There may be other software packages just as enticing to your organization as G Suite was to me. For example, we’re evaluating a product available through TechSoup for where our accounting infrastructure will live.
TechSoup also offers a range of services over and above its catalog. You can sign up for the Boost program for $79 a year, which lowers the fees on some items. TechSoup even has an IT consulting and help desk infrastructure that you can sign up for as needed or with annual subscriptions. It might not replace the need for an IT department, but if your nonprofit doesn’t have the expertise to know what questions to ask, these services will get you started.
Finally—not every company is here. My organization also receives free services from Salesforce, and what we get there would cost over five figures if we were for-profit. But even as someone who’s worked with similar software for 20 years, I found Salesforce’s services to be completely incomprehensible. As my account representative confirmed, one reason Salesforce offers them for free is that the company expects some percentage of nonprofit subscribers to pay for training and consulting services. In other words, if there’s something you want, it can never hurt to ask if a company has a nonprofit program of their own—at which point, look for the hidden gotchas before committing.

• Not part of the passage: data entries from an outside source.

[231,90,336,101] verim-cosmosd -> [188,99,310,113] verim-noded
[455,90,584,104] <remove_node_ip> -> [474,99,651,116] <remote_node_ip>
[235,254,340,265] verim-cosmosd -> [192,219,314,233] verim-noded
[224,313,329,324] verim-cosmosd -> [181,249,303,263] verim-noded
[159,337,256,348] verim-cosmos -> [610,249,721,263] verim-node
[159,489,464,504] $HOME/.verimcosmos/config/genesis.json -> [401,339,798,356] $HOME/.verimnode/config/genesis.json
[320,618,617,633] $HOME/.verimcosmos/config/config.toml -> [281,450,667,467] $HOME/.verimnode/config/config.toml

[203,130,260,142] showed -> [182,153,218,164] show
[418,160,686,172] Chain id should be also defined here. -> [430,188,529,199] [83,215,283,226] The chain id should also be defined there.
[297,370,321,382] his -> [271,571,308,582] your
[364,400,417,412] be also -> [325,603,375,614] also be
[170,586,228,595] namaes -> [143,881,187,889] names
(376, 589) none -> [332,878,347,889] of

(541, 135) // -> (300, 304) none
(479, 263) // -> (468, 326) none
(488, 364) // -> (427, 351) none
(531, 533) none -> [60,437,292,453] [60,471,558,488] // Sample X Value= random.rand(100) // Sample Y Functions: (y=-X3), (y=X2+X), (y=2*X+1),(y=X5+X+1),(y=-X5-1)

I recommend TechSoup for G Suite, Office 365, and Mobile Beacon alone, but the top reason for my recommendation is that, as a one-stop shop for technology needs in my volunteer work, TechSoup focuses my planning and cuts down on the time I have to spend searching. And that’s the real limiting factor for this kind of thing. If you’re involved in a nonprofit that could use more technology infrastructure than you can afford, give TechSoup a try.